The Key Question: the framework for the construction of a hypothetical market
Sanofi sought leave to appeal on the basis that the FCA’s judgment raises questions of national importance relating to the legal framework for determining the appropriate compensation owed under section 8. Sanofi argued on its leave application that the current framework for quantifying damages inherently leads to a windfall for the generic claimant with the result that not only has Apotex been overcompensated, but when Teva’s award is factored in, the total notional lost sales already amounts to 133% of the maximum sales that could have been made in the real world with a third proceeding brought by Pharmascience Inc. yet to be tried.

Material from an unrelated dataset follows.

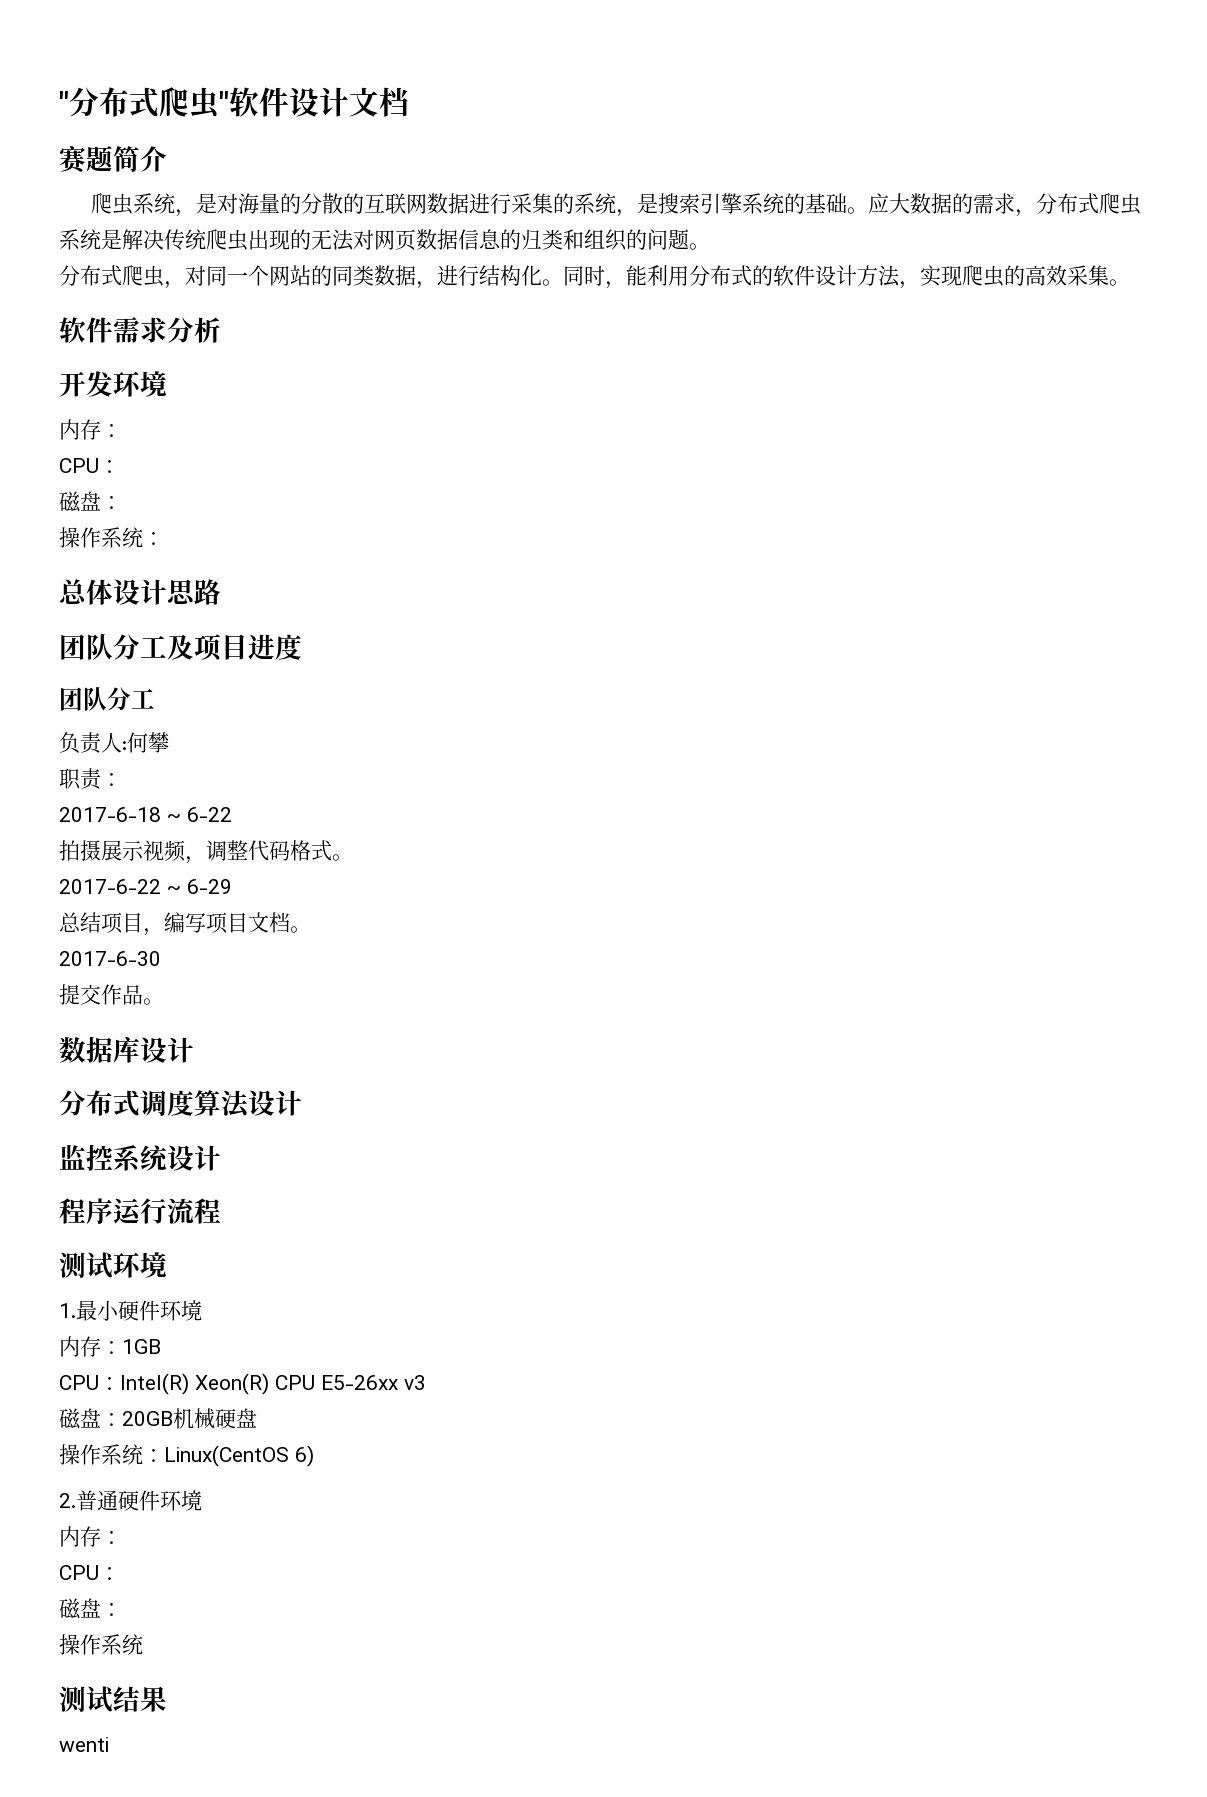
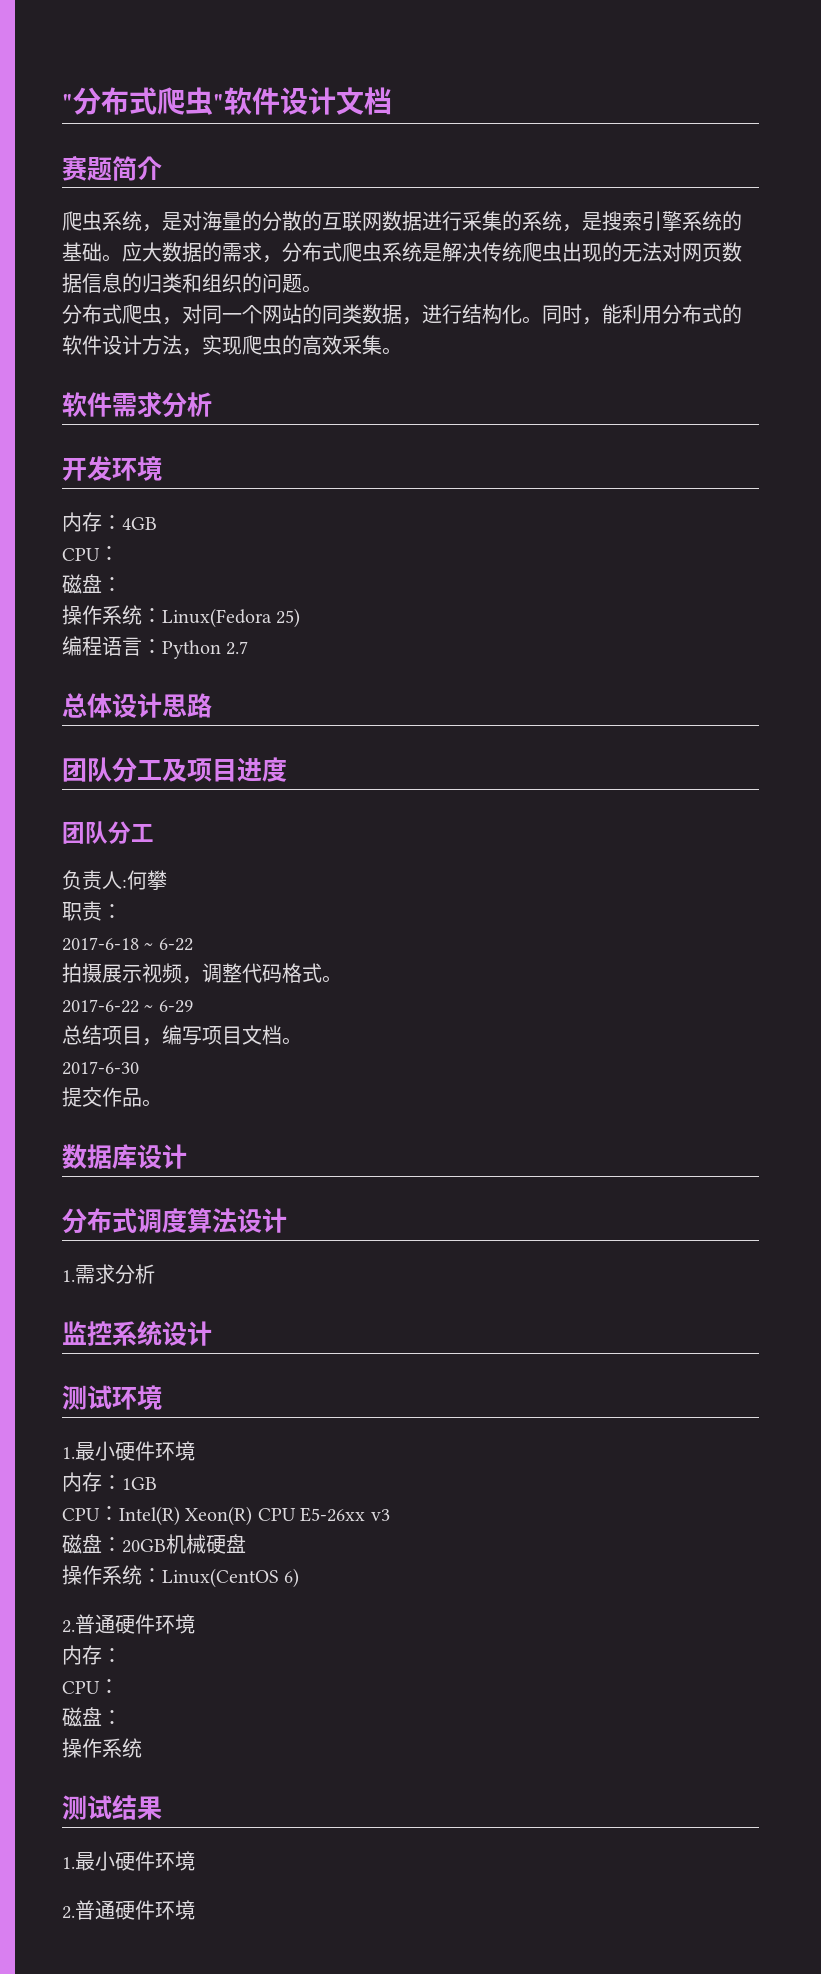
(122, 430) none -> [122,517,157,530] 4GB
(164, 538) none -> [162,608,301,628] [62,636,249,659] Linux(Fedora 25) // 编程语言：Python 2.7
(302, 1103) none -> [62,1264,155,1284] // 1.需求分析
[59,1198,221,1224] // 程序运行流程 -> (212, 1333) none
[59,1737,109,1752] wenti -> [62,1851,195,1871] [62,1900,195,1920] 1.最小硬件环境 // 2.普通硬件环境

A key issue on appeal is whether all generic competitors in the hypothetical market are subject to the scheme of the PM(NOC) Regulations. The legal requirement to deliver notice(s) of allegation pursuant to the PM(NOC) Regulations leads to a delay in the market entry of generic competitors whose presence in the hypothetical market can have a significant effect on the amount of compensation that is owed. Justice Mainville, in dissent, held that the trial judge’s methodology would “invariably” lead to windfalls for generic manufacturers pursuing actions under section 8 and would be inconsistent with general principles of compensatory damages.
Other Issues the Supreme Court may Weigh-in On
Some of the other section 8 issues that are likely to be addressed by the Supreme Court include:
- Double Ramp-up - The majority of the FCA held that Apotex and Teva were not entitled to damages for a “double ramp-up” based on the reasoning in Apotex Inc. v. Merck Canada Inc., 2009 FCA 187 (“Alendronate”) which held that compensation for lost sales during the actual ramp-up period would have the effect of recognizing a loss suffered after the section 8 liability period.

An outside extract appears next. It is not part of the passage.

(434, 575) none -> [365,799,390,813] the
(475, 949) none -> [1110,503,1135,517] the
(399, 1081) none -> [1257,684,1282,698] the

- Proof of other generic entrants in the hypothetical period - Mainville J.A. held that once a generic drug manufacturer is deemed to have received an NOC in the hypothetical world absent the PM(NOC) Regulations, other generic manufacturers should be presumed to be in a position to receive a NOC subject only to the delays and timelines set out in the Food and Drug Regulations.
- Compensation for unapproved indications - Sanofi argued that Teva should not be entitled to compensation for any losses suffered in respect of unapproved indications (i.e., the HOPE indications). The Court held that the trial judge had the discretion to include these sales in assessing the amount of compensation under subsection 8(5) of the PM(NOC) Regulations, but emphasized that sales related to unauthorized indications may be precluded in other cases, if appropriate.

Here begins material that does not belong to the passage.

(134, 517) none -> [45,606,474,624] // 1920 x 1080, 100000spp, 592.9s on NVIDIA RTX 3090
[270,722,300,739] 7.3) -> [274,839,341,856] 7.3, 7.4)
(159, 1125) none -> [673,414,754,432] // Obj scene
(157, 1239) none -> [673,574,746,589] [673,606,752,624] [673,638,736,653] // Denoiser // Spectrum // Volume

- Lost indirect profit - The FCA held that Apotex and Teva were not entitled to claim damages for lost opportunity to reinvest profits that they would have made during the section 8 liability period. In obiter, the Court agreed with the trial judge that, as a matter of law, pre-judgment interest was the accepted method to compensate for such a loss.
Link to FCA decision
Apotex Inc. v. Sanofi-Aventis et al, 2014 FCA 68
1 Merck Frosst Canada Ltd. v. Apotex Inc. 2009 FCA 187 leave to appeal to the Supreme Court refused  S.C.C.A. No. 347; and Teva Canada Limited v. Sanofi-Aventis Canada Inc. 2011 FCA 149 leave to appeal to the Supreme Court refused  S.C.C.A. No. 326.